California introduces legislation to regulate modeling industry

Bryn Austin speaks in support of legislation that would create health standards and workplace protections for professional models.

California legislators are weighing a new law that would create health standards and workplace protections for professional models. State Assemblyman Marc Levine introduced the bill, known as the “Promoting Healthy Images” legislation, after reading an opinion piece in the American Journal of Public Health authored by S. Bryn Austin, director of the Harvard Chan School’s Strategic Training Initiative for the Prevention of Eating Disorders (STRIPED) and professor in the Department of Social and Behavioral Sciences.

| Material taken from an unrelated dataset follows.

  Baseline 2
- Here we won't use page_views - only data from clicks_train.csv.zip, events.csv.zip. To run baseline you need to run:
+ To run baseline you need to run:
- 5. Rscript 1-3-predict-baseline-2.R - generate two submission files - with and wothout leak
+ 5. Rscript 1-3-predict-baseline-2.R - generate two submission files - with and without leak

In that piece Austin, and Katherine Record, also with STRIPED and director of Behavioral Health Integration & Accountable Care at the Massachusetts Health Policy Commission, called for the U.S. Occupational Safety and Health Administration to set regulations that would curtail pressures to maintain extreme thinness and reduce the risk of eating disorders. Austin and Record say models face dangerous pressure to keep their weight so low that it jeopardizes their health, writing that “models have died of starvation-related complications, sometimes just after stepping off the runway.” France has already passed a law that would impose steep fines and potentially jail time on agencies that pressure models to be excessively thin as a condition of employment.

If passed, the legislation in California would seek to protect models by requiring that all modeling agencies be licensed by the state Labor Commission and by requiring that the state Occupational Safety and Health Standards Board adopt standards for models that address issues like workplace safety, eating disorders, and sexual exploitation. The bill also clarifies that models must be treated as employees, not independent contractors, so they can benefit from all the workplace protections already on the books for employees in California.

Austin says legislation like this will also go a long way towards helping young girls and women who are bombarded with images of underweight models. “We know the fashion industry promulgates ideals about female standards of beauty that are unachievable for most women, and we know these images that saturate our mass media are dangerous,” Austin told the San Jose Mercury News in an April 6 article.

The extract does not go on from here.